Nesse contexto, o novo Decreto nº 12.939, publicado em 16 de abril de 2026, atualiza o funcionamento do Sistema de Gestão de Documentos de Arquivo (SIGA), reforça o papel do Arquivo Nacional como órgão central e detalha o rito de eliminação no âmbito da administração pública federal. Esse decreto explicita objetivos como garantir acesso e recuperação ágil da informação, padronizar procedimentos e preservar o patrimônio documental.
O novo decreto restabelece diretrizes para prevenir eliminação indevida de documentos de valor histórico, probatório ou informativo e fortalece a atuação das Comissões Permanentes de Avaliação de Documentos (CPAD) em cada órgão.
Novo fluxo de eliminação documental no setor público
No desenho do Decreto nº 12.939/2026, a eliminação de documentos é um procedimento formal encadeado, com começo, meio e fim verificáveis, conforme ilustrado a seguir.

Tudo parte da base técnica construída e mantida pela CPAD, porque é ela que dá sustentação à avaliação e à destinação por meio da criação de instrumentos de classificação e temporalidade. A partir dessa base, o órgão consolida o que pretende eliminar em uma Listagem de Eliminação de Documentos (LED), que não nasce “na área de arquivo” isoladamente: precisa ser validada no âmbito institucional, com aprovação da própria CPAD e também da autoridade máxima do órgão ou entidade.
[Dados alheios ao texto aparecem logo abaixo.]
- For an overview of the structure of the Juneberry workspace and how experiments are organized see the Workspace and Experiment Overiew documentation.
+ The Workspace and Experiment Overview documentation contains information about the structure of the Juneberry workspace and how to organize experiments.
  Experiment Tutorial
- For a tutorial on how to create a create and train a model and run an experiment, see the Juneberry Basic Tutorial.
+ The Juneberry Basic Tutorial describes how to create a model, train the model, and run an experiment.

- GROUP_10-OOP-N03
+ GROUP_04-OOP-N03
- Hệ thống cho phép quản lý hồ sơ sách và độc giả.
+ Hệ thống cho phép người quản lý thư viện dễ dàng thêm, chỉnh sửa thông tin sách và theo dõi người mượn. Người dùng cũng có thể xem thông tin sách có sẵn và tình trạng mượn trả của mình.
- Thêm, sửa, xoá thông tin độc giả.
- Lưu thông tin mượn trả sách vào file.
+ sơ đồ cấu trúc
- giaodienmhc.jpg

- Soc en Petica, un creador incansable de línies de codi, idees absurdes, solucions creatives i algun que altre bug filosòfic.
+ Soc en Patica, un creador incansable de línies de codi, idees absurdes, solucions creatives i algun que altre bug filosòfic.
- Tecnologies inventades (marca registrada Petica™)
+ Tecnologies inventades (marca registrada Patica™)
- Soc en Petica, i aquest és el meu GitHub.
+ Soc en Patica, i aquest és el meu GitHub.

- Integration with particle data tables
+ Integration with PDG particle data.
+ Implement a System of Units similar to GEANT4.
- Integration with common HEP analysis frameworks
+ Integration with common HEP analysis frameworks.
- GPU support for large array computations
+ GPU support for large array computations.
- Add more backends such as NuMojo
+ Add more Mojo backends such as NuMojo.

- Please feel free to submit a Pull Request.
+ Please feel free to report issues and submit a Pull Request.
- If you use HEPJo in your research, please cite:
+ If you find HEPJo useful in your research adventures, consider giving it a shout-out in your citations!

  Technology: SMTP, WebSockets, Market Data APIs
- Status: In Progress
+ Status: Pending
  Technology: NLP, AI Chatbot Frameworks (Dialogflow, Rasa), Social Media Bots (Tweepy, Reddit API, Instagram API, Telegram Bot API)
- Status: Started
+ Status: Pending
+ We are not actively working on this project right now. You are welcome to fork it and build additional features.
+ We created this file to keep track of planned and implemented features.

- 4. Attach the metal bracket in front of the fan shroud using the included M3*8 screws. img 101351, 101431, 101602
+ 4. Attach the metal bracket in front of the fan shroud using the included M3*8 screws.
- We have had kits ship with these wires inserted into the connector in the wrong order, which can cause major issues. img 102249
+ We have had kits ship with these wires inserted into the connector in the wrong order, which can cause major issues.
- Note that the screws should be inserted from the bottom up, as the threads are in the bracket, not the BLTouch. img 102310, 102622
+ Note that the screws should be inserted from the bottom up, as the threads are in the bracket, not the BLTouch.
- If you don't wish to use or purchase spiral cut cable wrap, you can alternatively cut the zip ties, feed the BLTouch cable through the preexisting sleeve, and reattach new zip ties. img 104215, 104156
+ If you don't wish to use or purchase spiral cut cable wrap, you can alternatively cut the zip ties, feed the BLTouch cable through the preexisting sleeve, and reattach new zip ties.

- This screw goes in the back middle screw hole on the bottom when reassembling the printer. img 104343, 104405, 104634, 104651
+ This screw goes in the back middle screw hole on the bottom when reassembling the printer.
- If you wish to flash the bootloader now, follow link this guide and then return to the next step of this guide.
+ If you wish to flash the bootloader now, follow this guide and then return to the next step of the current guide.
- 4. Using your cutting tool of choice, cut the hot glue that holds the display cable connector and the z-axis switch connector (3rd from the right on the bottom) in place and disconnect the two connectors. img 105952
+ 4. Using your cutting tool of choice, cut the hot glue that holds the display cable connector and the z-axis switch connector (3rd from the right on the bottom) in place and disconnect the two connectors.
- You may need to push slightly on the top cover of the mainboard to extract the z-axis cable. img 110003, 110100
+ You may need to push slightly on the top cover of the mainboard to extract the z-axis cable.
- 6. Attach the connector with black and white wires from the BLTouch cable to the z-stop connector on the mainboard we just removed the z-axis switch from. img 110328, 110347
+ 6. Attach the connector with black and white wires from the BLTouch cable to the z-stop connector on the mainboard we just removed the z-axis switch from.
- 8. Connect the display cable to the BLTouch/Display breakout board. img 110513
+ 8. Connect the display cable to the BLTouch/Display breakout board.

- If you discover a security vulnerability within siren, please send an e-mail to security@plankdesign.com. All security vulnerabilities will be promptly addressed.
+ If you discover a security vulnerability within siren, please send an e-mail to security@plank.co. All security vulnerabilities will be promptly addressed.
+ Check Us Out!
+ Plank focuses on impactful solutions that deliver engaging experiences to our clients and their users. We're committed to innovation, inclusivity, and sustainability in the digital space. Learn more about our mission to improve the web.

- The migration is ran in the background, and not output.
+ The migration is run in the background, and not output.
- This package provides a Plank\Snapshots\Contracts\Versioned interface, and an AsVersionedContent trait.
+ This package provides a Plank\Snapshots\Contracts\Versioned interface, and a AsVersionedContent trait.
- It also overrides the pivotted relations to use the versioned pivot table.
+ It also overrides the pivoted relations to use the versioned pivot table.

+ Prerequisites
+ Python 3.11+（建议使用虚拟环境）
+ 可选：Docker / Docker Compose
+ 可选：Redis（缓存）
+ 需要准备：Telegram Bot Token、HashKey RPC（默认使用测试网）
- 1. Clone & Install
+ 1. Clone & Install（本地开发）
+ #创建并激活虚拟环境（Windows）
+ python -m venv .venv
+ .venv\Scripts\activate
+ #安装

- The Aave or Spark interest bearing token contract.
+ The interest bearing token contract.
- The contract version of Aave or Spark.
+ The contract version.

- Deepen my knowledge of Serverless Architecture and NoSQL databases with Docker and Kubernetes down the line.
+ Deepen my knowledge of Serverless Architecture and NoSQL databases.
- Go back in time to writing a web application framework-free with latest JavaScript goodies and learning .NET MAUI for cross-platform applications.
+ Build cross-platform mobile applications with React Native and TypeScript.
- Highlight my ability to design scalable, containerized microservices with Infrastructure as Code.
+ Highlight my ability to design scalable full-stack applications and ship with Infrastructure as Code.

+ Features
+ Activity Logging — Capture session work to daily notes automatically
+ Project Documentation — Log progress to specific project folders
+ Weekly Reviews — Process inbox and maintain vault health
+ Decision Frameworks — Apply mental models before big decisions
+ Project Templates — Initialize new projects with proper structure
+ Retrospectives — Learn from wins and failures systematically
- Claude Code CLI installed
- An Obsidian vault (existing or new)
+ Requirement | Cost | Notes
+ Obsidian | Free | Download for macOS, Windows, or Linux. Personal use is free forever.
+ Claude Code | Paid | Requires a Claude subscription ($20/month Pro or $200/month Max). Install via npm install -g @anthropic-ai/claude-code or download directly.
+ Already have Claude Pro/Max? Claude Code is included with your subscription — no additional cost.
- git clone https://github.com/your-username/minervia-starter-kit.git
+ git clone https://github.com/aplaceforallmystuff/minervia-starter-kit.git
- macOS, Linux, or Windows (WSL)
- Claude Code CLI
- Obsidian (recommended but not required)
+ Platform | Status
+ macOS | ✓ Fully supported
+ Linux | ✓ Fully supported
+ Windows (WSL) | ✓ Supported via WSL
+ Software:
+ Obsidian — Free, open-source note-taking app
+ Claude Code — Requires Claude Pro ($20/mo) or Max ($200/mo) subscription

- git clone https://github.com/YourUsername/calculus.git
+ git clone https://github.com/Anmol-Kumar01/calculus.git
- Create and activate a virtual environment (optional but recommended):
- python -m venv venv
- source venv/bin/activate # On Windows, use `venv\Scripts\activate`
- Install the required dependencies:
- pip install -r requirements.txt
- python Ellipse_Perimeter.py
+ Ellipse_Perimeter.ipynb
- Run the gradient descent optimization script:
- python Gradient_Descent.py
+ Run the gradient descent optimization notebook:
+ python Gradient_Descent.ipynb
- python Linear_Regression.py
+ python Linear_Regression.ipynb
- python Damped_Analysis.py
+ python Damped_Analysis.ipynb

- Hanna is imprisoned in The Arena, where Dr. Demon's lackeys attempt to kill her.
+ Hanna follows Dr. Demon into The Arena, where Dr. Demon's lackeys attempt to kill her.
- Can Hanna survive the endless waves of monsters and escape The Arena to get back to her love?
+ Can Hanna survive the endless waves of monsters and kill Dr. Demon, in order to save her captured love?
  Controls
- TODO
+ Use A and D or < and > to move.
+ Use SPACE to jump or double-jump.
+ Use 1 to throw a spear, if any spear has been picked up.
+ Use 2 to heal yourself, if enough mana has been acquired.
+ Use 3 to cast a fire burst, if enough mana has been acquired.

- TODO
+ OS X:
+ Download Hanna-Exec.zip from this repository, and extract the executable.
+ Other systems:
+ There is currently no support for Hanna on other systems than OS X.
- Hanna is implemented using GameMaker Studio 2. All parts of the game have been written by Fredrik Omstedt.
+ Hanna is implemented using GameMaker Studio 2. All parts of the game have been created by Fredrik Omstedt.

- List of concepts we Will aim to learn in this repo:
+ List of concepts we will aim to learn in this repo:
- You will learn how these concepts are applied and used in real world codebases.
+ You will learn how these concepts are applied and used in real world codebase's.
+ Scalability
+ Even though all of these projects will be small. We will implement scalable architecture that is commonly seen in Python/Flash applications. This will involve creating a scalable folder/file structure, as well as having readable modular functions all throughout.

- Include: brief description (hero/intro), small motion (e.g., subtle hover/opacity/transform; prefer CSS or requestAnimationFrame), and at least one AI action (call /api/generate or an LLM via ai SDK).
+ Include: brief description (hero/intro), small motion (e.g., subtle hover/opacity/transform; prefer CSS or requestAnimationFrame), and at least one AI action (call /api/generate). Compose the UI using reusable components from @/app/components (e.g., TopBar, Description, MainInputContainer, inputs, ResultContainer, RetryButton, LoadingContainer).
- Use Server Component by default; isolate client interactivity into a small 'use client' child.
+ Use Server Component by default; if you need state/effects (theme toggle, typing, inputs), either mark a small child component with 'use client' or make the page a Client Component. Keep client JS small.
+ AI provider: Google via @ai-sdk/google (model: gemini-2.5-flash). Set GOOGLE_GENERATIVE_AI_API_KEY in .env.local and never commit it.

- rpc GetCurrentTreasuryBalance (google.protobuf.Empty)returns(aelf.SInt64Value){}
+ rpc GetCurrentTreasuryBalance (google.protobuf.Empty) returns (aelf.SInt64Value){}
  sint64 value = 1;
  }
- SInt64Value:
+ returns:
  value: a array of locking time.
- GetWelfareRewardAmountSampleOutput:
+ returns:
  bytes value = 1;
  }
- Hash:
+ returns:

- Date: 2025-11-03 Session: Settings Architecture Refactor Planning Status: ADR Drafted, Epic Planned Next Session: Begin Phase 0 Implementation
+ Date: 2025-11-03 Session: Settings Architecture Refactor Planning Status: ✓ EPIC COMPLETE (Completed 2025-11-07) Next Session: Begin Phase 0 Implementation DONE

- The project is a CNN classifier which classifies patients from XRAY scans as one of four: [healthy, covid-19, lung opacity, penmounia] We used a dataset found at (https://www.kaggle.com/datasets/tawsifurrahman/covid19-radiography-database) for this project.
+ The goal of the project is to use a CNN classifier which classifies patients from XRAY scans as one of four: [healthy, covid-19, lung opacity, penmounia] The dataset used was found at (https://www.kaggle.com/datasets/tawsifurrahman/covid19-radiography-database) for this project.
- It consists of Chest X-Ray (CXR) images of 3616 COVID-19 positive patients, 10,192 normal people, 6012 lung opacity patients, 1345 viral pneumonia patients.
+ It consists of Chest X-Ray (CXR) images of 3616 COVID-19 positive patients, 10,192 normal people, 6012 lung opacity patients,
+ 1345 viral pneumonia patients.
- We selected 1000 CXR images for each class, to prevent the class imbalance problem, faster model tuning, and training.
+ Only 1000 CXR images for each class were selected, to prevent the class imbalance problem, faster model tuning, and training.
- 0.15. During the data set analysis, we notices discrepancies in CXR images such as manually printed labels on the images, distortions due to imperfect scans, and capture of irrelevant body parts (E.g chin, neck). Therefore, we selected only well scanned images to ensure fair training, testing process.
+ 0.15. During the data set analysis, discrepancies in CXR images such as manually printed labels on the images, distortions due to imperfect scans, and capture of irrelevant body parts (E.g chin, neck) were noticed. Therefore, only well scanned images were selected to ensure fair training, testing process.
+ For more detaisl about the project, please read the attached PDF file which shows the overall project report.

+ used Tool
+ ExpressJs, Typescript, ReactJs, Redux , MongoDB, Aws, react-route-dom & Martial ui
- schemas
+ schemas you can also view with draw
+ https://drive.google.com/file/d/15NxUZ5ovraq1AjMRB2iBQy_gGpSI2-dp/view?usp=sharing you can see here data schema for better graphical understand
Com a LED aprovada, o decreto amarra o passo que a Lei nº 8.159/1991 já exigia como núcleo de legalidade: a eliminação deve ocorrer mediante autorização da instituição arquivística competente — no caso do Executivo federal, o Arquivo Nacional. O texto de 2026 explicita essa competência e estabelece que, como regra, a CPAD é quem encaminha a LED ao Arquivo Nacional para obter a autorização, preservando a lógica de controle externo do descarte.
Existe a possibilidade de delegação dessa autorização à autoridade máxima do órgão, mas com dois freios relevantes: é vedada a subdelegação e os critérios dessa delegação dependem de ato do Diretor-Geral do Arquivo Nacional.
Autorizada a eliminação, o procedimento ganha uma etapa que é, ao mesmo tempo, de transparência e de prova: o órgão deve elaborar e publicar o Edital de Ciência de Eliminação de Documentos no Diário Oficial da União e comunicar ao Arquivo Nacional a publicação em até dois dias. Esse detalhe do prazo importa porque reduz a “zona cinzenta” entre a decisão administrativa e o controle arquivístico: a eliminação fica documentada e rastreável. E, se a autorização tiver sido delegada, o decreto ainda mantém o Arquivo Nacional como instância de vigilância: diante de indícios de irregularidade, ele pode requisitar a LED que fundamentou o edital para conferência; constatado o problema, determina-se a suspensão do edital, revoga-se a delegação e o órgão precisa refazer o caminho sob autorização direta do Arquivo Nacional, com novo edital e nova ciência — novamente, no prazo de dois dias.
Conclusão
O Novo fluxo de eliminação documental no setor público busca garantir que a informação exista pelo tempo devido, com segurança, e que seja eliminada somente quando o rito permitir — de forma controlada, responsável e compatível com as obrigações legais. Esse decreto reafirma a importância de uma gestão de TIC madura capaz de sustentar essa equação, ou seja, preserva o que precisa ser preservado, reduz exposição indevida, e dá à organização a tranquilidade de poder acessar seus ativos informacionais de forma segura e sustentável.